LOX sits between clients and the other subsystems. LOX asks the Enclave to do specific cryptographic operations and may pass the results to clients or Persistence or LOX may consume the results itself. The persistence layer does not directly interact with the enclave layer nor does the enclave layer interact directly with the persistence layer.

LOX

LOX is the first layer KMS consumers will encounter and where the bulk of KMS work for implementers happens. LOX is divided into the following subcomponents that are not mutually exclusive:

  1. Authentication - Credentials for accessing the KMS and how to communicate with the KMS. Username/Passwords, PINS, Cryptographic keys, Verifiable credentials, Key fobs, key cards, and OpenID Connect are common methods for this layer.

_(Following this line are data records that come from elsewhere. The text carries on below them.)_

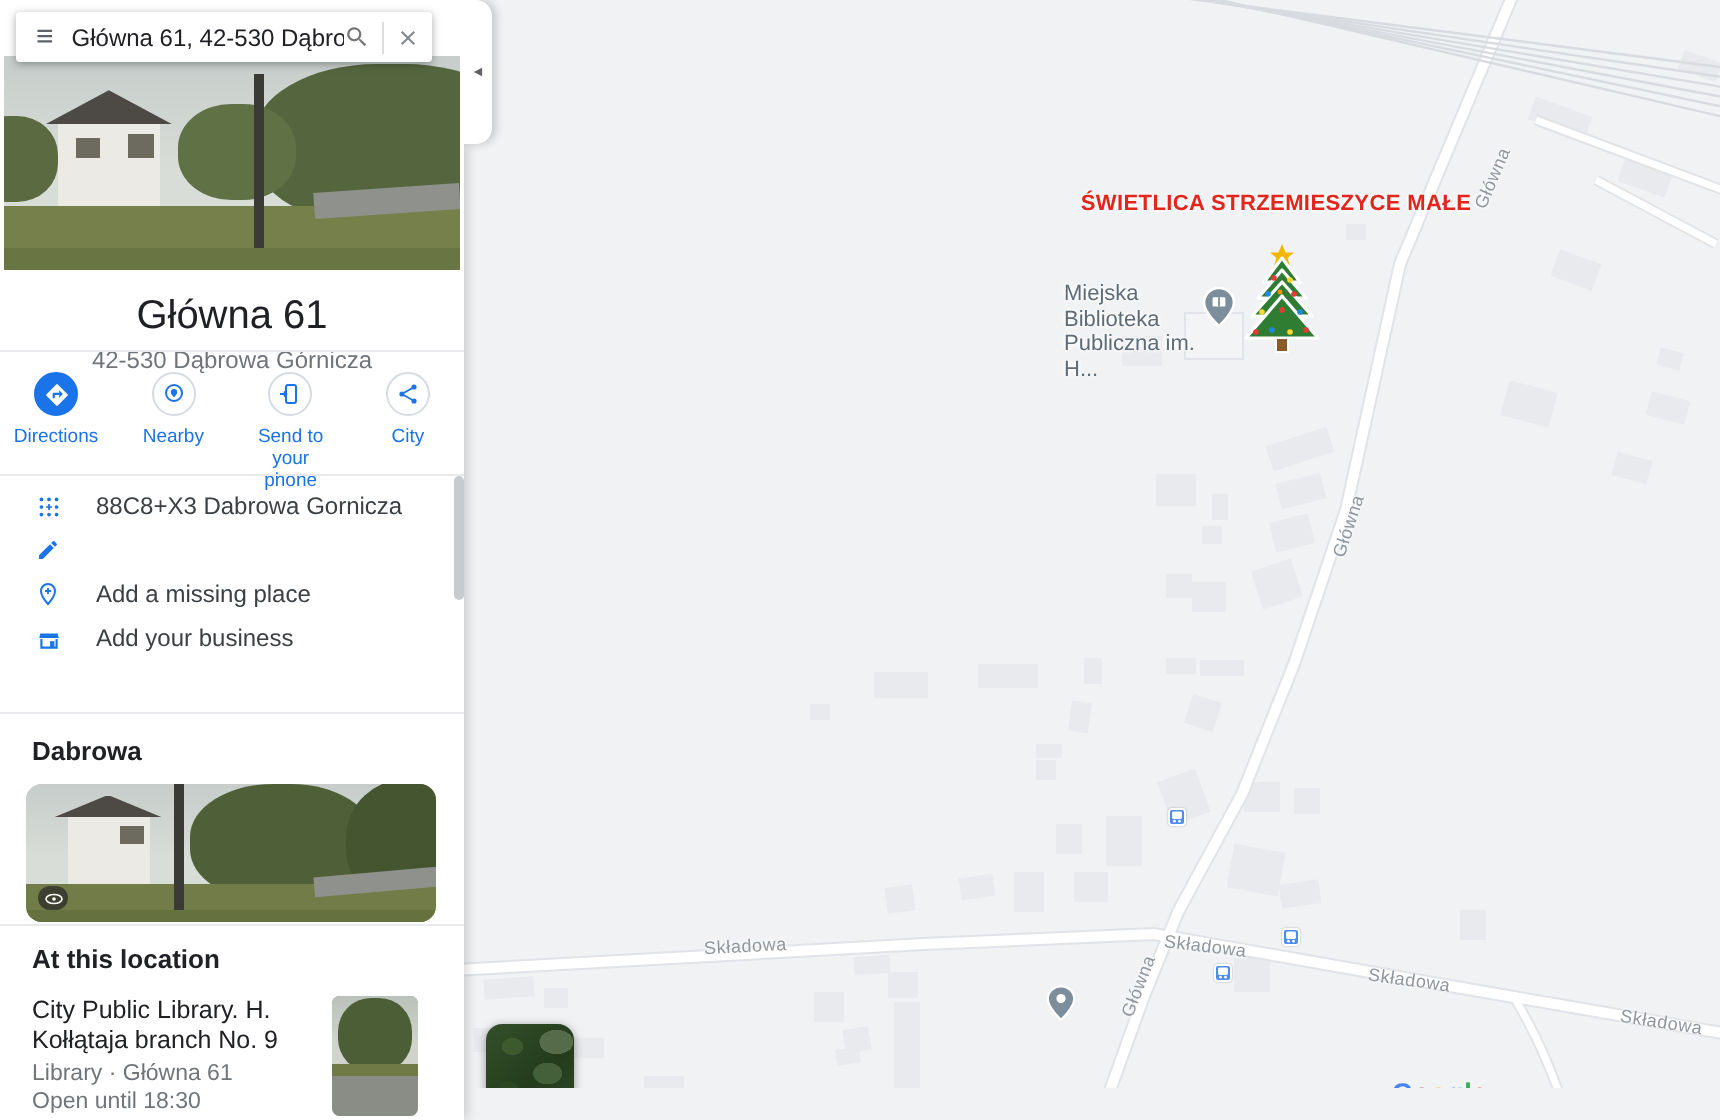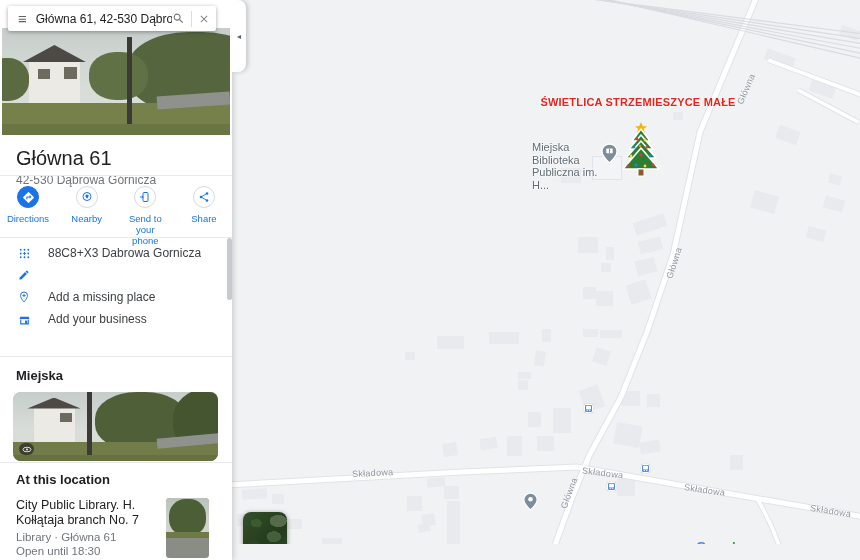--- a/index.html
+++ b/index.html
@@ -20,21 +20,21 @@
   .hero{position:absolute;left:2px;top:28px;width:228px;height:107px;overflow:hidden;background:#c9cfcc;}
   .scene{position:relative;width:100%;height:100%;background:linear-gradient(#c6cdca,#d9ddd8 55%);}
   .blob{position:absolute;border-radius:45%;}
   .grass{position:absolute;left:0;right:0;}
   .house{position:absolute;background:#eceae4;}
   .roof{position:absolute;background:#4d4a45;clip-path:polygon(0 100%,50% 0,100% 100%);}
   .win{position:absolute;background:#6d6a60;}
   .road{position:absolute;background:#8f928c;}
   .pole{position:absolute;background:#3c3a36;}
 
-  .title-block{position:absolute;left:0;top:135px;width:232px;padding:12px 16px 0;}
+  .title-block{position:absolute;left:0;top:135px;width:232px;padding:12px 16px 0;text-align:center;}
   .place-title{font-size:20px;color:#202124;}
   .place-sub{font-size:12px;color:#70757a;margin-top:3px;}
   .hr{position:absolute;left:0;width:232px;height:1px;background:#e8eaed;}
 
   .actions{position:absolute;left:0;top:176px;width:232px;display:flex;justify-content:space-between;
     padding:10px 6px 0;}
   .action{width:44px;display:flex;flex-direction:column;align-items:center;cursor:pointer;}
   .action .circ{width:22px;height:22px;border-radius:50%;border:1px solid #d5dbe1;background:#fff;
     display:flex;align-items:center;justify-content:center;}
   .action .circ.filled{background:#1a73e8;border-color:#1a73e8;}
@@ -168,21 +168,21 @@
     </div>
     <div class="action">
       <span class="circ">
         <svg width="12" height="12" viewBox="0 0 24 24">
             <circle cx="18" cy="5" r="2.6" fill="#1a73e8"></circle>
             <circle cx="6" cy="12" r="2.6" fill="#1a73e8"></circle>
             <circle cx="18" cy="19" r="2.6" fill="#1a73e8"></circle>
             <path d="M8 10.8l8-4.6M8 13.2l8 4.6" stroke="#1a73e8" stroke-width="1.8"></path>
           </svg>
       </span>
-      <span class="alabel">Share</span>
+      <span class="alabel">City</span>
     </div>
   </div>
   <div class="hr" style="top:237px;"></div>
 
   <div class="menu-list">
     <div class="mrow">
       <span class="micon">
         <svg width="13" height="13" viewBox="0 0 24 24" fill="#1a73e8">
             <circle cx="5" cy="5" r="1.7"></circle>
             <circle cx="12" cy="5" r="1.7"></circle>
@@ -220,21 +220,21 @@
             <path d="M5 12v8h14v-8" fill="none" stroke="#1a73e8" stroke-width="2"></path>
             <rect x="13" y="14" width="4" height="6" fill="#1a73e8"></rect>
           </svg>
       </span>
       <span class="mlabel">Add your business</span>
     </div>
   </div>
   <div class="hr" style="top:356px;"></div>
 
   <div id="photos-sec">
-    <div class="sec-heading">Miejska</div>
+    <div class="sec-heading">Dabrowa</div>
     <div class="photo-card">
       <div class="scene">
         <div class="blob" style="left:40%;top:0;width:45%;height:85%;background:#4f6039;"></div>
         <div class="blob" style="left:78%;top:-5%;width:35%;height:95%;background:#44552f;"></div>
         <div class="house" style="left:10%;top:22%;width:20%;height:50%;"></div>
         <div class="roof" style="left:7%;top:8%;width:26%;height:16%;"></div>
         <div class="win" style="left:23%;top:30%;width:6%;height:14%;"></div>
         <div class="grass" style="bottom:0;height:28%;background:#727c48;"></div>
         <div class="road" style="right:0;bottom:22%;width:30%;height:14%;transform:rotate(-5deg);"></div>
         <div class="pole" style="left:36%;top:0;width:2.4%;height:100%;"></div>
@@ -247,21 +247,21 @@
           </svg>
       </div>
     </div>
   </div>
   <div class="hr" style="top:462px;"></div>
 
   <div id="loc-sec">
     <div class="sec-heading">At this location</div>
     <div class="loc-entry">
       <div class="loc-text">
-        <div class="loc-title">City Public Library. H. Kołłątaja branch No. 7</div>
+        <div class="loc-title">City Public Library. H. Kołłątaja branch No. 9</div>
         <div class="loc-meta">Library · Główna 61</div>
         <div class="loc-hours">Open until 18:30</div>
       </div>
       <div class="loc-thumb">
         <div class="scene" style="background:linear-gradient(#b9c2ba,#cfd3cb 40%);">
           <div class="blob" style="left:8%;top:2%;width:85%;height:62%;background:#4b5e35;"></div>
           <div class="road" style="left:0;bottom:0;width:100%;height:38%;background:#8a8d86;"></div>
           <div class="grass" style="bottom:34%;height:10%;background:#6f7a46;"></div>
         </div>
       </div>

Any sensitive data handled by in this layer should be cleared from memory and minimize its footprint.
  2. Access control - Policies that indicate who can access the data and how data are handled.
  3. Audit - Logging about who does what and when and how verbose are the details

Connecting to a KMS is usually done using functional system or library API calls, physical means like USB, or networks like Bluetooth, SSH, or HTTPS. These connections should be secured using encryption techniques like TLS or SSH or Signal other methods to prevent eavesdropping on authentication credentials from end users. This is often the most vulnerable part of the system because its easy to design something with weak security like passwords with only 6 characters and sent in plaintext. It is preferred to use keys and multi-factor authentication techniques for connecting to LOX. Since password based sign ins are the most common, the following is a list of good methods for handling password based sign ins.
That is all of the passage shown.